La décision concerne le rejet d'une requête contestant le refus d'attribution d'une carte mobilité inclusion mention « stationnement ». Le Tribunal Administratif de Melun, statuant par ordonnance, a jugé la requête manifestement irrecevable car la requérante n'a pas justifié avoir exercé le recours administratif préalable obligatoire devant le président du conseil départemental, malgré une mise en demeure.
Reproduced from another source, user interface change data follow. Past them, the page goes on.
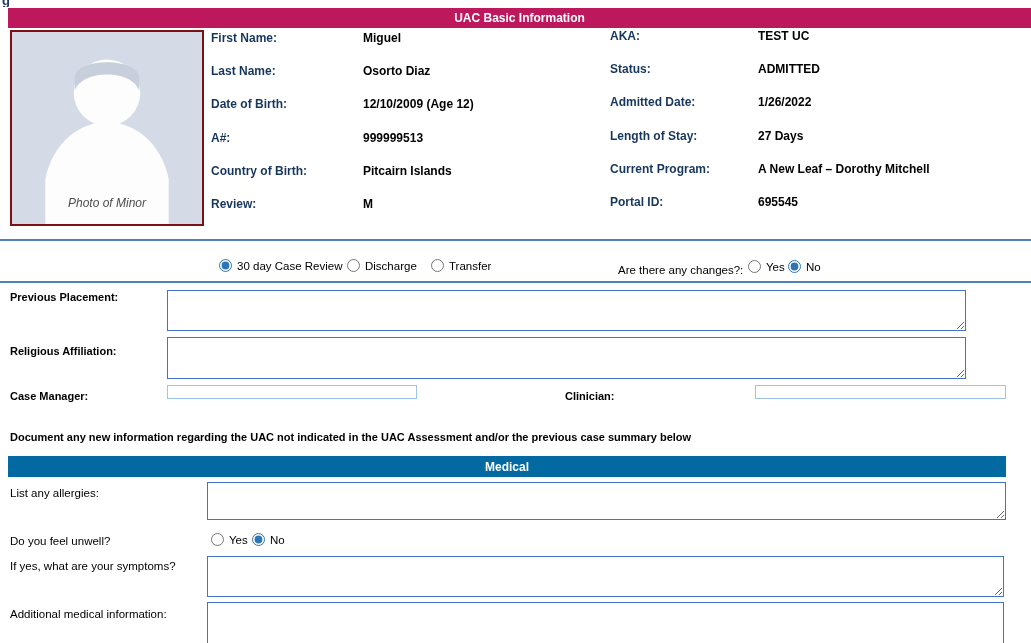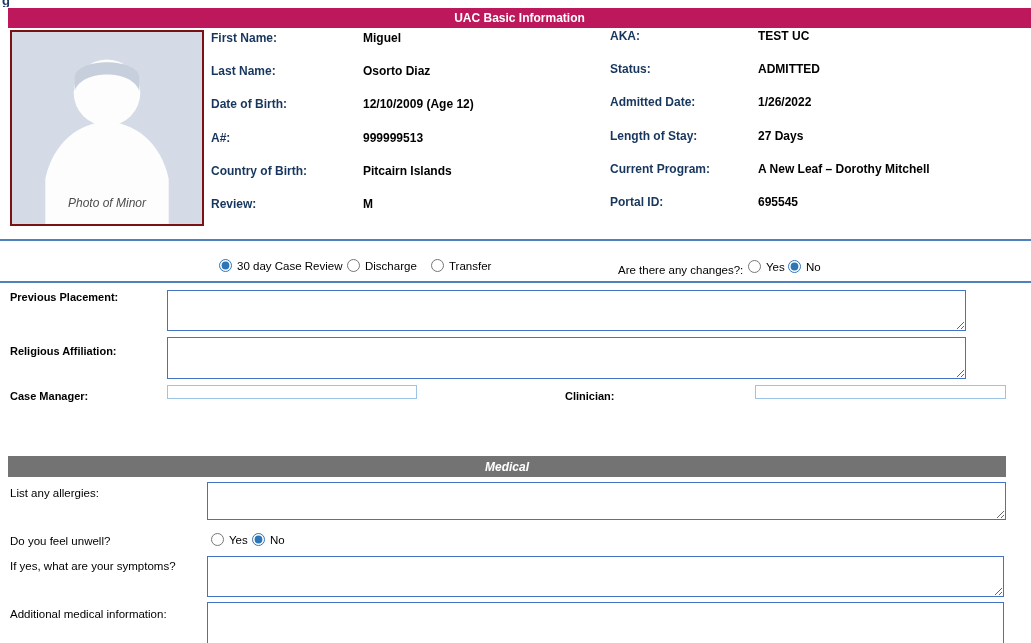--- a/index.html
+++ b/index.html
@@ -173,6 +173,7 @@
   <span class="form-label" style="left:565px; top:390px;">Clinician:</span>
   <input class="line" type="text" style="left: 755px; top: 385px; width: 251px;" value="">
 
+  <div class="instruction" style="left:10px; top:431px;">Document any new information regarding the UAC not indicated in the UAC Assessment and/or the previous case summary below</div>
 
   <div class="section-bar bar-light" style="left:8px; top:456px; width:998px; height:21px;">
     <span>Medical</span>

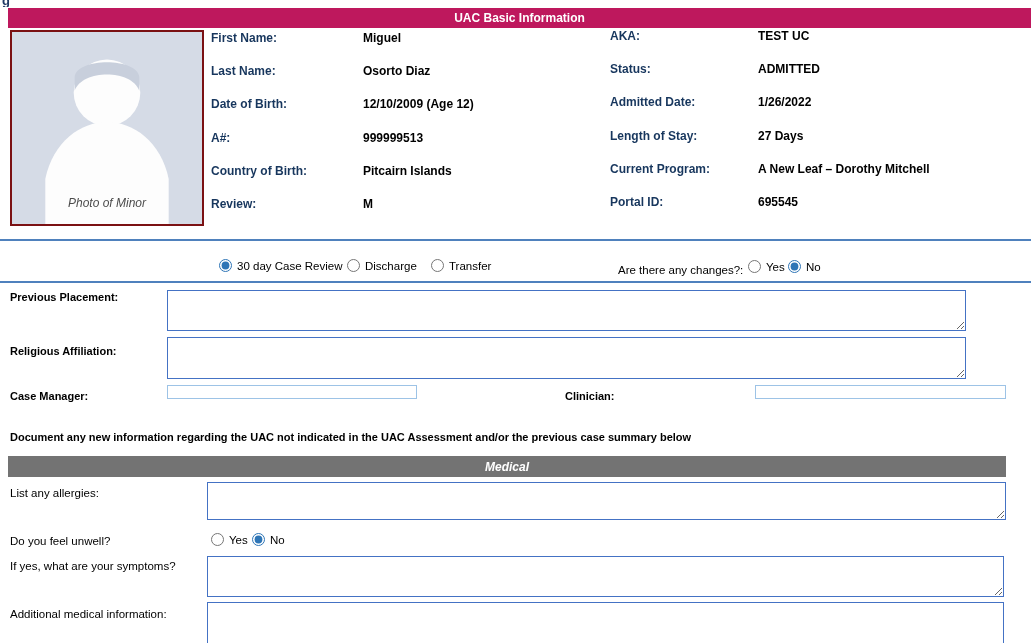--- a/index.html
+++ b/index.html
@@ -17,7 +17,7 @@
     text-align:center; display:flex; align-items:center; justify-content:center;
   }
   .bar-dark { background:#be185d; }
-  .bar-light { background:#737373;font-style:italic; }
+  .bar-light { background:#0369a1; }
 
   .photo-box {
     position:absolute; left:10px; top:30px; width:194px; height:196px;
La juridiction a appliqué les articles R. 241-17-1 du code de l'action sociale et des familles et R. 222-1 du code de justice administrative.
Texte intégral
Vu la procédure suivante :
Par une requête enregistrée le 10 octobre 2024, Mme A... B... conteste la décision du 30 juillet 2024 par laquelle le président du conseil départemental du Val-de-Marne a rejeté sa demande tendant à l’attribution d’une carte mobilité inclusion mention « stationnement ».
Vu :
- la lettre du 14 octobre 2024 adressée par le greffe du tribunal à Mme B... l’invitant à régulariser sa requête par la production de toute pièce justifiant avoir exercé un recours administratif préalable obligatoire contre le rejet d’une carte mobilité inclusion mention « stationnement », dans un délai de quinze jours ;
- les autres pièces du dossier.
Vu :
- le code de l'action sociale et des familles ;
- le code de justice administrative.
Considérant ce qui suit :
En vertu du 4° de l’article R. 222-1 du code de justice administrative, les présidents de tribunal administratif peuvent statuer par ordonnance pour rejeter les requêtes manifestement irrecevables, lorsque la juridiction n’est pas tenue d’inviter leur auteur à les régulariser ou qu’elles n’ont pas été régularisées à l’expiration du délai imparti par une demande en ce sens.
Aux termes de l’article R. 412-1 du code de justice administrative : « La requête doit, à peine d'irrecevabilité, être accompagnée, sauf impossibilité justifiée, de l'acte attaqué ou, dans le cas mentionné à l'article R. 421-2, de la pièce justifiant de la date de dépôt de la réclamation… ».
Aux termes de l’article R. 241-17-1 du code de l’action sociale et des familles : « Le recours préalable obligatoire formé contre une décision relative à la carte "mobilité inclusion" destinée aux personnes physiques est formé (…) devant le président du conseil départemental ».
Il résulte de ces dispositions qu’avant toute contestation devant le tribunal administratif d’une décision de refus d’attribution de carte mobilité inclusion mention « stationnement », le demandeur doit adresser préalablement un recours administratif au président du conseil départemental, dont la décision en réponse à cette demande est seule susceptible d’être contestée devant le juge.
En dépit de la demande de régularisation qui lui a été adressée par le tribunal le 14 octobre 2024, dont le pli recommandé a été retourné au tribunal le 5 novembre 2024 avec la mention « pli avisé et non réclamé », Mme B... n’a pas produit, dans le délai de quinze jours qui lui était imparti, de pièce justifiant avoir exercé le recours administratif préalable obligatoire exigé par les dispositions précitées de l’article R. 241-17-1 du code de l’action sociale et des familles, contre la décision qu’elle entend contester. Par suite, la requête de Mme B..., qui n’a pas été régularisée, même après l’expiration du délai imparti, est entachée d’une irrecevabilité manifeste. Il y a lieu de la rejeter par application des dispositions précitées du 4° de l’article R. 222-1 du code de justice administrative.
O R D O N N E :
Article 1er : La requête de Mme B... est rejetée.
Article 2 : La présente ordonnance sera notifiée à Mme A... B....
Fait à Melun, le 13 février 2026.
La présidente
F. DEMURGER
La République mande et ordonne au préfet du Val-de-Marne en ce qui le concerne ou à tous commissaires de justice à ce requis en ce qui concerne les voies de droit commun contre les parties privées, de pourvoir à l’exécution de la présente ordonnance.